* Your task
Copy without pictures. Please restate each line of the listing exactly.

* Input records
_ _ _ _ _ _ _
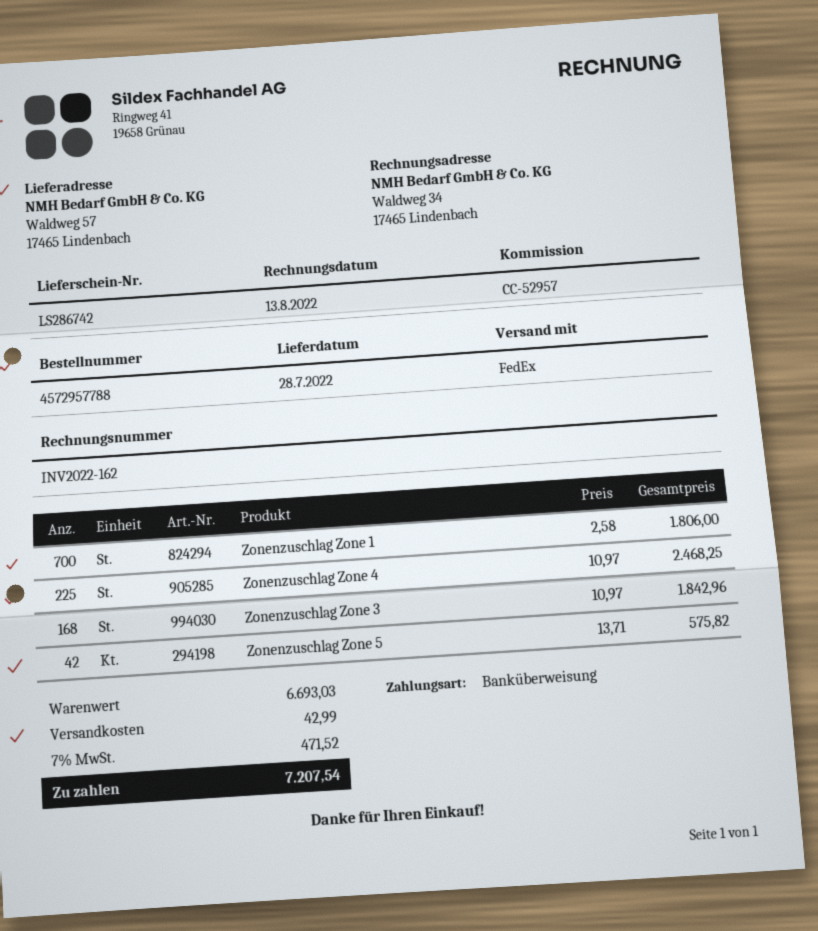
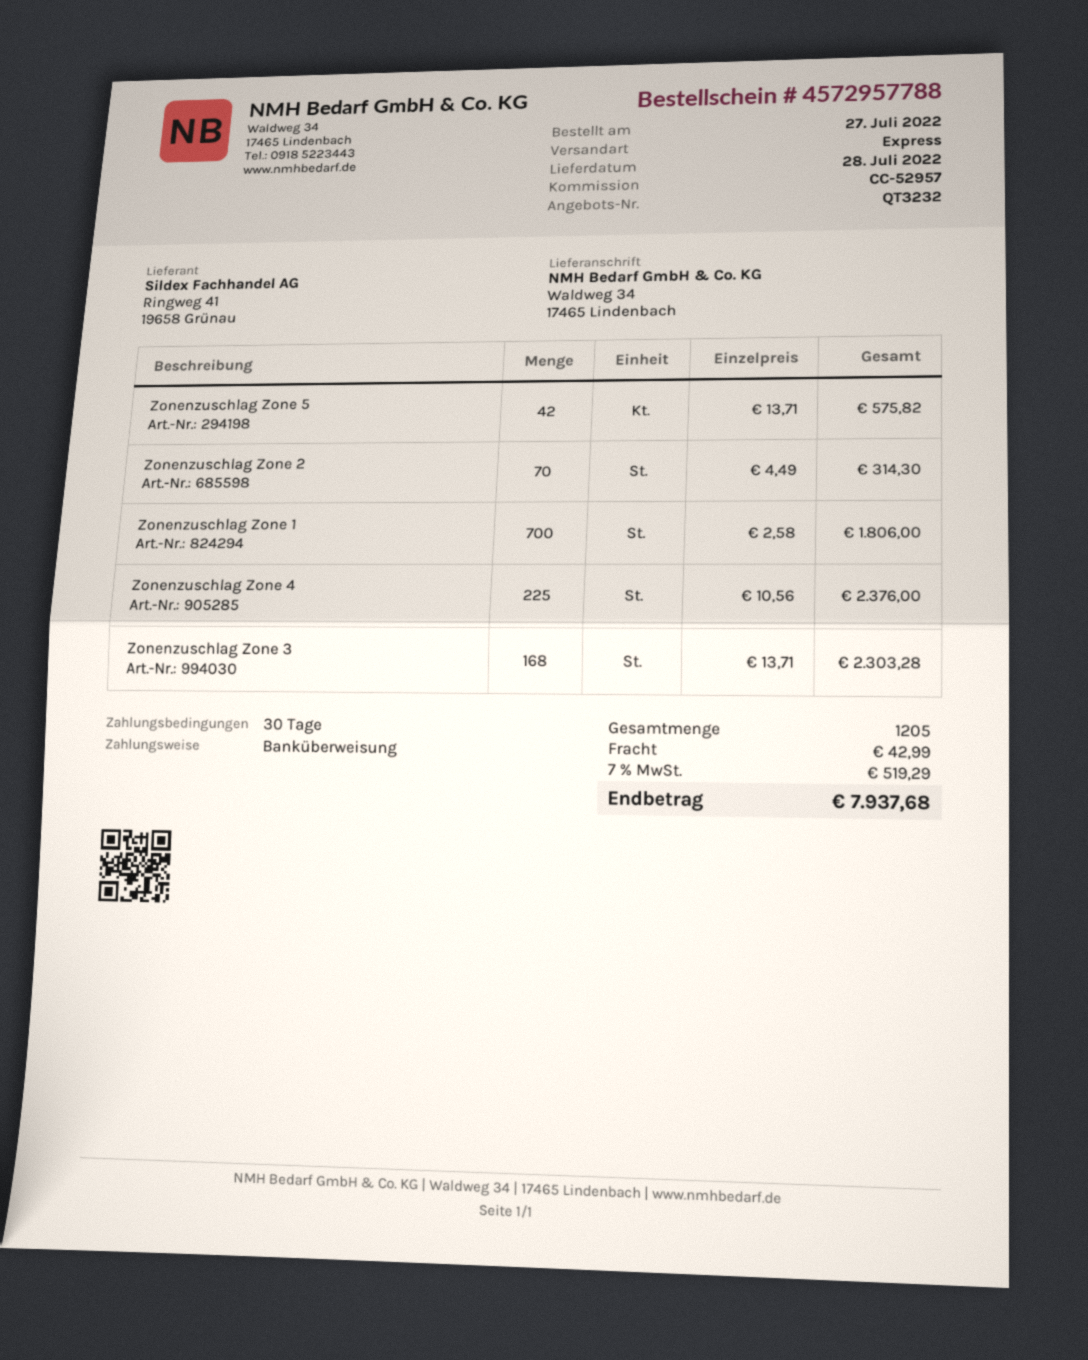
shipping method: FedEx -> express
ship to: Waldweg 57, 17465 Lindenbach -> Waldweg 34, 17465 Lindenbach
Zonenzuschlag Zone 4: 225 x 10.97 = 2468.25 -> 225 x 10.56 = 2376.00
Zonenzuschlag Zone 3: 168 x 10.97 = 1842.96 -> 168 x 13.71 = 2303.28
Zonenzuschlag Zone 2: none -> 70 x 4.49 = 314.30
tax: 7% = 471.52 -> 7% = 519.29
total: 7207.54 -> 7937.68

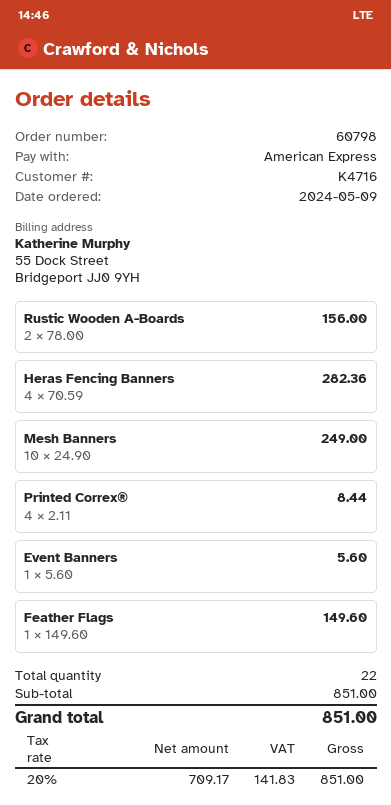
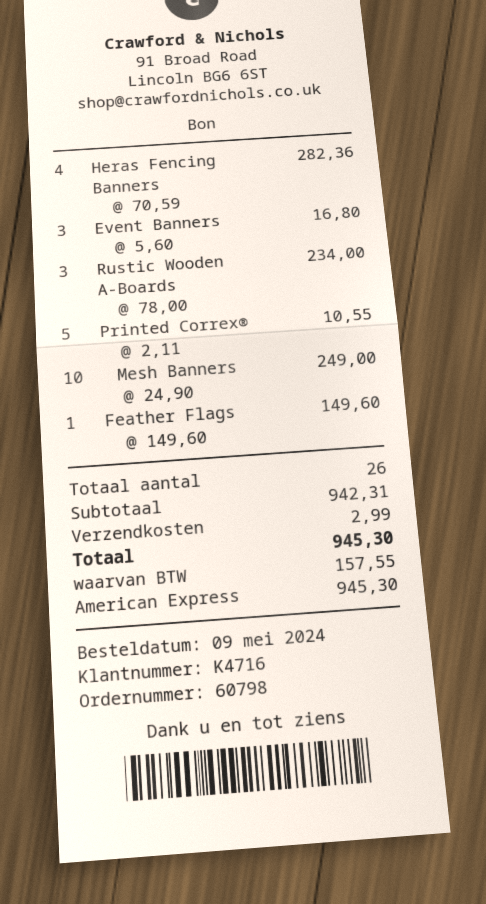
Rustic Wooden A-Boards: 2 x 78.00 = 156.00 -> 3 x 78.00 = 234.00
Printed Correx®: 4 x 2.11 = 8.44 -> 5 x 2.11 = 10.55
Event Banners: 1 x 5.60 = 5.60 -> 3 x 5.60 = 16.80
total quantity: 22 -> 26
subtotal: 851.00 -> 942.31
shipping: none -> 2.99
tax: 141.83 -> 157.55
total: 851.00 -> 945.30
_ _ _ _ _ _ _
* Answer box
shipping method: FedEx -> express
ship to: Waldweg 57, 17465 Lindenbach -> Waldweg 34, 17465 Lindenbach
Zonenzuschlag Zone 4: 225 x 10.97 = 2468.25 -> 225 x 10.56 = 2376.00
Zonenzuschlag Zone 3: 168 x 10.97 = 1842.96 -> 168 x 13.71 = 2303.28
Zonenzuschlag Zone 2: none -> 70 x 4.49 = 314.30
tax: 7% = 471.52 -> 7% = 519.29
total: 7207.54 -> 7937.68

Rustic Wooden A-Boards: 2 x 78.00 = 156.00 -> 3 x 78.00 = 234.00
Printed Correx®: 4 x 2.11 = 8.44 -> 5 x 2.11 = 10.55
Event Banners: 1 x 5.60 = 5.60 -> 3 x 5.60 = 16.80
total quantity: 22 -> 26
subtotal: 851.00 -> 942.31
shipping: none -> 2.99
tax: 141.83 -> 157.55
total: 851.00 -> 945.30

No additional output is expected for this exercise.